We use the ICESat-2 data (satellite later altimeter) and conduct a glacier crevasse analysis. We use tools in the Jupyter and Pangeo ecosystem, including Icepyx, to query data, explore ideas, visualize findings, and publish results. This workflow provides a generic scheme for earth science research projects, although some of the tools used here might be specific to cryospheric studies. We aim to tackle the following challenge: one has some data and ideas for scientific analysis and wants to make the results reproducible as possible to the other researchers. It might be even better to have some educational purposes. Here we show that the Jupyter and Pangeo tools can provide an easy approach to achieve the goals.

Seven stages of a research workflow

We break this toy workflow down into seven conceptual stages, which are present in most research activities:

  1. Search for ideas: You did a lot of studies for some interesting arguments. Now you have your own ideas and want to test them. How to develop a solid and practical plan for that? What are other challenges during this stage?

  2. Get data: You have pinned down a strategy and a data set you are going to use. If the data set is big and contains a lot of less related information to your ideas, How to query, access, slice, and retrieve the most valuable part with efficiency for your research project?

  3. Explore the data: Before carrying on a detailed analysis of the data, it is often necessary to evaluate them first so we know their potentials. Therefore, we wonder if there is a way to dissect the data quickly and get a broad picture of them.

  4. Analyze the data: The choice of tools determines how you work with the data. The Jupyter and Pangeo projects provide an arsenal full of software packages that have been well aggregated together. This is what we call an “ecosystem.” For each software “niche” that includes the most appropriate tools for a particular research case, the Jupyter ecosystem aims to simply support it.

  5. Generate publication-ready results: It is nearly always necessary to revisit a particular analysis, update the results, and modify figures and tables. How to make this step as less painful as possible? Furthermore, we want to move one step forward: how to interactively present your results for the readers to make sense?

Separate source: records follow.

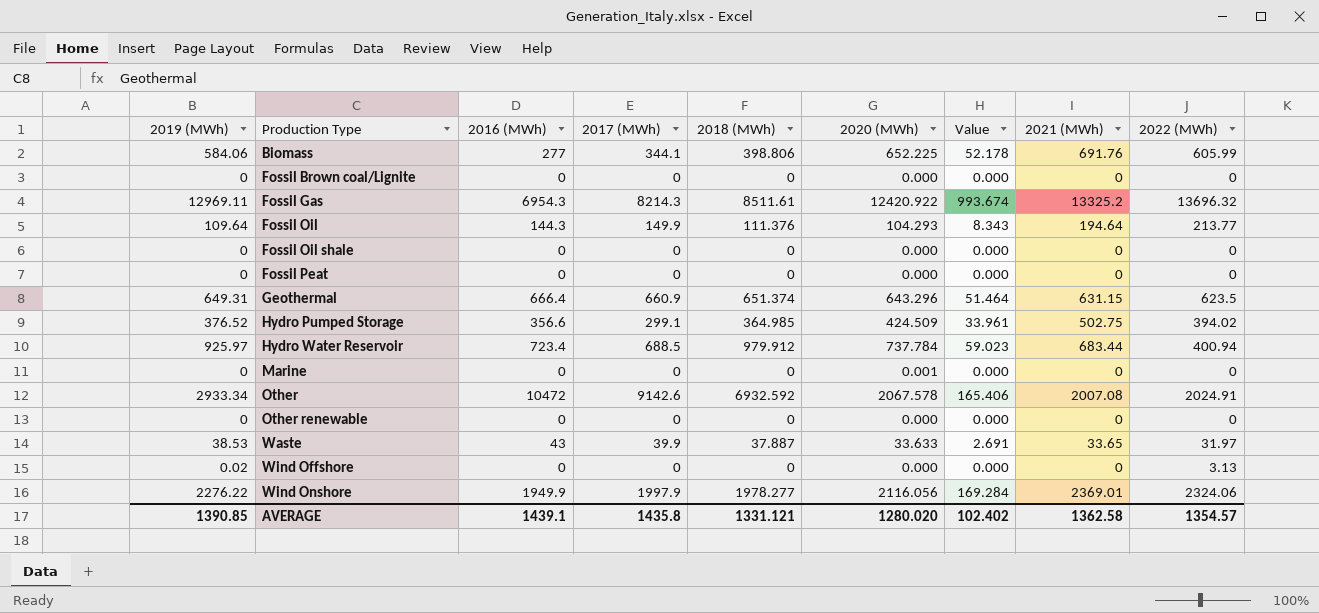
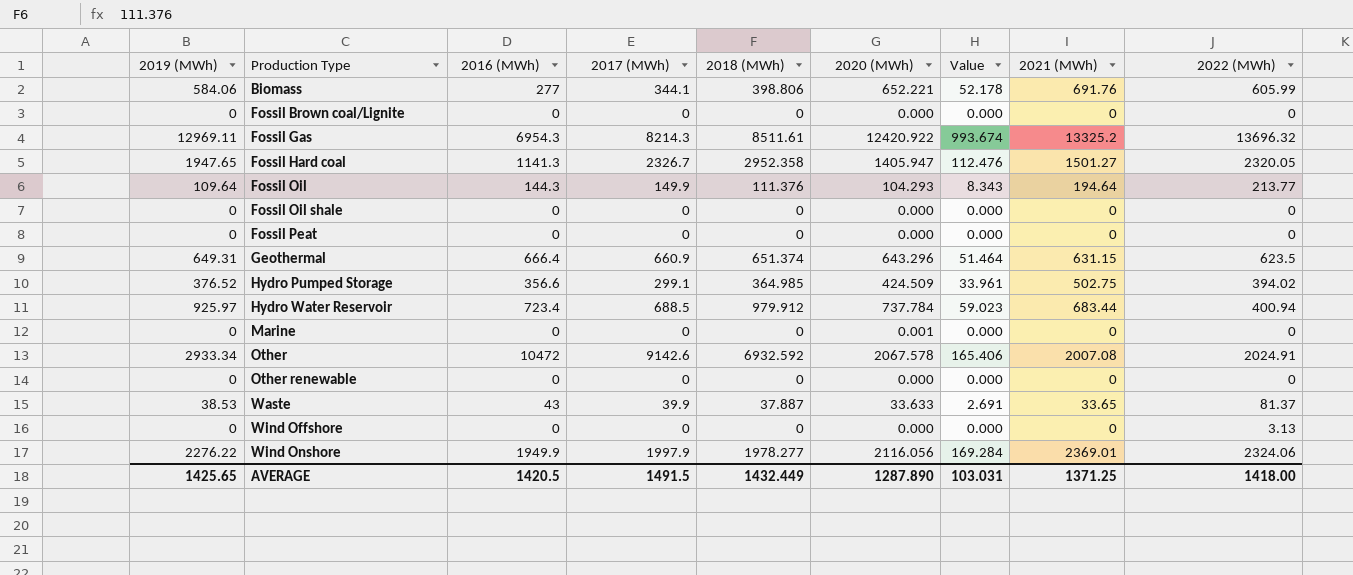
Biomass | 2020 (MWh): 652.225 -> 652.221
row Fossil Hard coal: none -> 1947.65 | 1141.3 | 2326.7 | 2952.358 | 1405.947 | 112.476 | 1501.27 | 2320.05
Waste | 2022 (MWh): 31.97 -> 81.37
Wind Offshore | 2019 (MWh): 0.02 -> 0
AVERAGE | 2019 (MWh): 1390.85 -> 1425.65
AVERAGE | 2016 (MWh): 1439.1 -> 1420.5
AVERAGE | 2017 (MWh): 1435.8 -> 1491.5
AVERAGE | 2018 (MWh): 1331.121 -> 1432.449
AVERAGE | 2020 (MWh): 1280.020 -> 1287.890
AVERAGE | Value: 102.402 -> 103.031
AVERAGE | 2021 (MWh): 1362.58 -> 1371.25
AVERAGE | 2022 (MWh): 1354.57 -> 1418.00

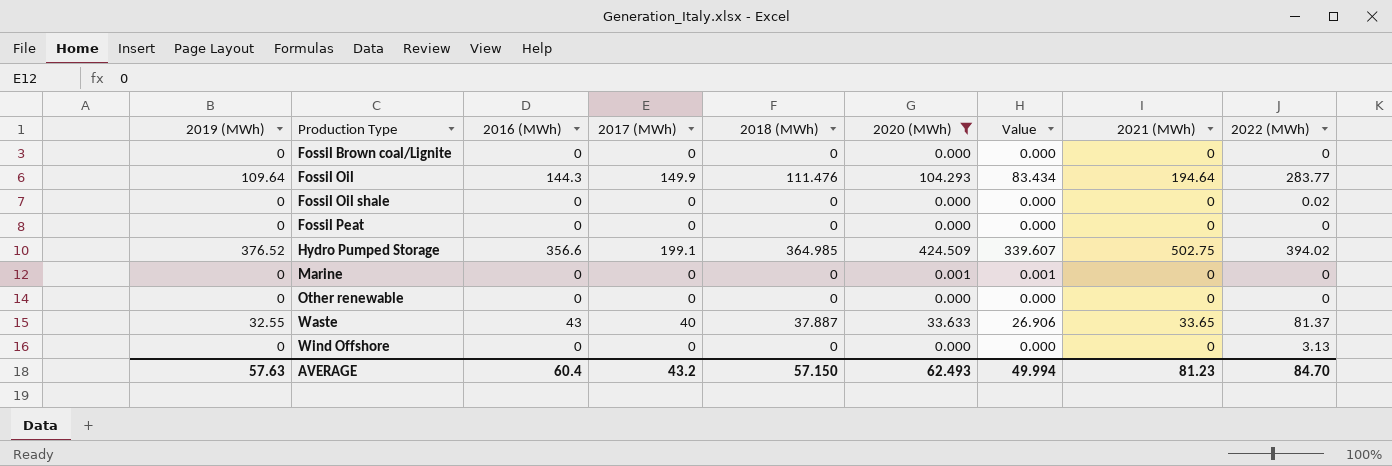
filter: none -> 2020 (MWh) <= 424.509
column Value | formula: [2020 (MWh)] * 0.08 -> [2020 (MWh)] * 0.8
Fossil Oil | 2018 (MWh): 111.376 -> 111.476
Fossil Oil | 2022 (MWh): 213.77 -> 283.77
Fossil Oil shale | 2022 (MWh): 0 -> 0.02
Hydro Pumped Storage | 2017 (MWh): 299.1 -> 199.1
Waste | 2019 (MWh): 38.53 -> 32.55
Waste | 2017 (MWh): 39.9 -> 40
AVERAGE | 2019 (MWh): 1425.65 -> 57.63
AVERAGE | 2016 (MWh): 1420.5 -> 60.4
AVERAGE | 2017 (MWh): 1491.5 -> 43.2
AVERAGE | 2018 (MWh): 1432.449 -> 57.150
AVERAGE | 2020 (MWh): 1287.890 -> 62.493
AVERAGE | Value: 103.031 -> 49.994
AVERAGE | 2021 (MWh): 1371.25 -> 81.23
AVERAGE | 2022 (MWh): 1418.00 -> 84.70

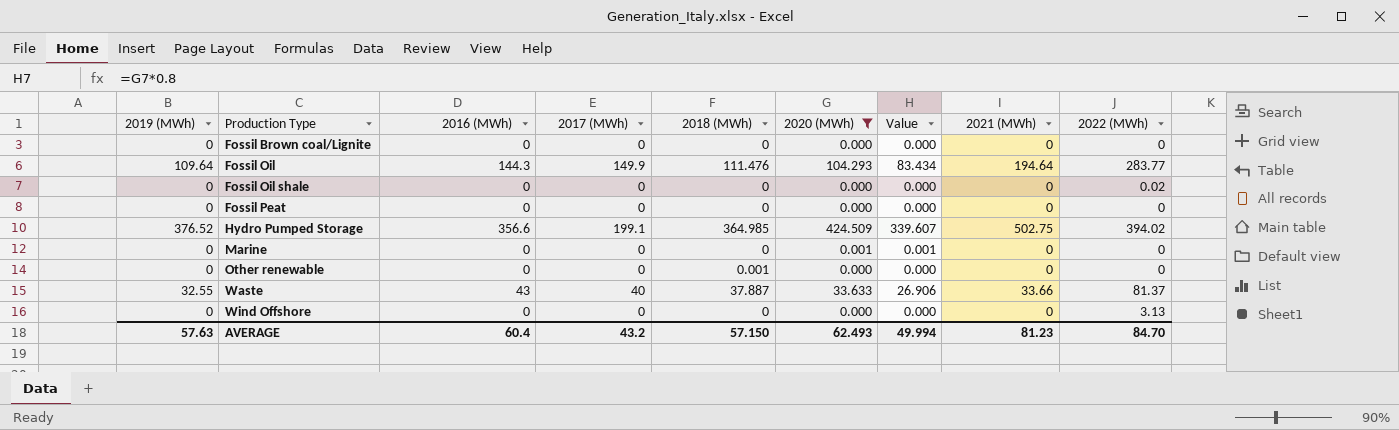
Other renewable | 2018 (MWh): 0 -> 0.001
Waste | 2021 (MWh): 33.65 -> 33.66

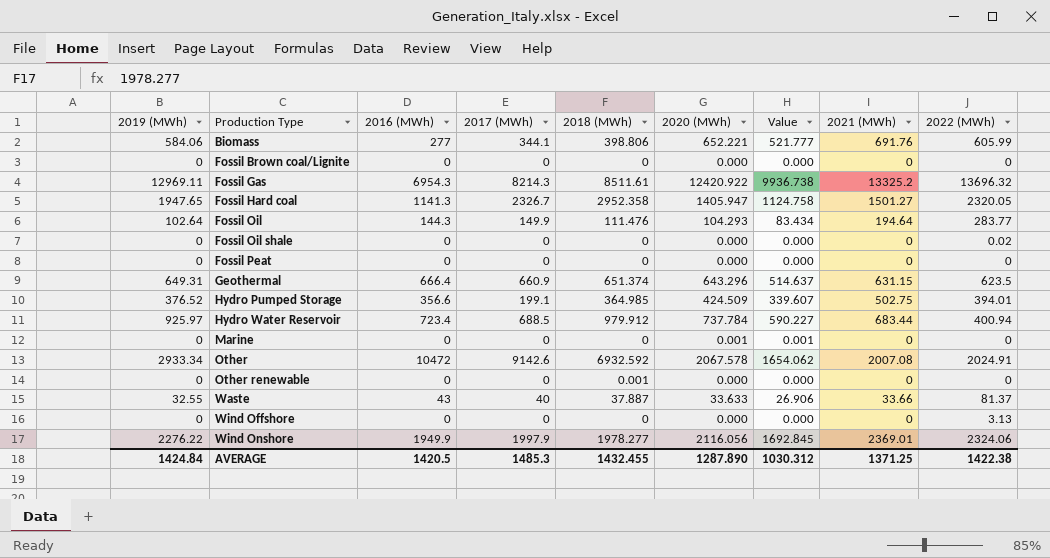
filter: 2020 (MWh) <= 424.509 -> none
Fossil Oil | 2019 (MWh): 109.64 -> 102.64
Hydro Pumped Storage | 2022 (MWh): 394.02 -> 394.01
AVERAGE | 2019 (MWh): 57.63 -> 1424.84
AVERAGE | 2016 (MWh): 60.4 -> 1420.5
AVERAGE | 2017 (MWh): 43.2 -> 1485.3
AVERAGE | 2018 (MWh): 57.150 -> 1432.455
AVERAGE | 2020 (MWh): 62.493 -> 1287.890
AVERAGE | Value: 49.994 -> 1030.312
AVERAGE | 2021 (MWh): 81.23 -> 1371.25
AVERAGE | 2022 (MWh): 84.70 -> 1422.38

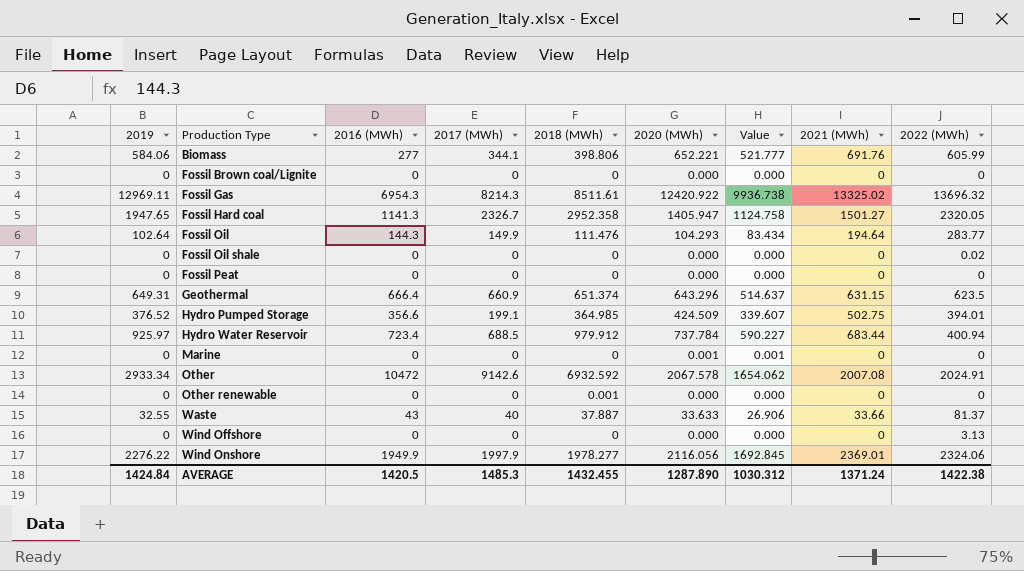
column name: 2019 (MWh) -> 2019
Fossil Gas | 2021 (MWh): 13325.2 -> 13325.02
AVERAGE | 2021 (MWh): 1371.25 -> 1371.24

  6. Write a report: Academic writing is challenging, partly because you have to organize all the material you have, such as text, figures, tables, equations, code, and references. How can Jupyter help with this?

  7. Publish and reproduce the work: The last step of the workflow is an important step to advance scientific exploration. Your work has been published, and now it is part of the knowledge base of the other researchers. When they want to test your results or build their workflows based on your work, what ways can you expedite this knowledge-sharing process on the Jupyter Landscape?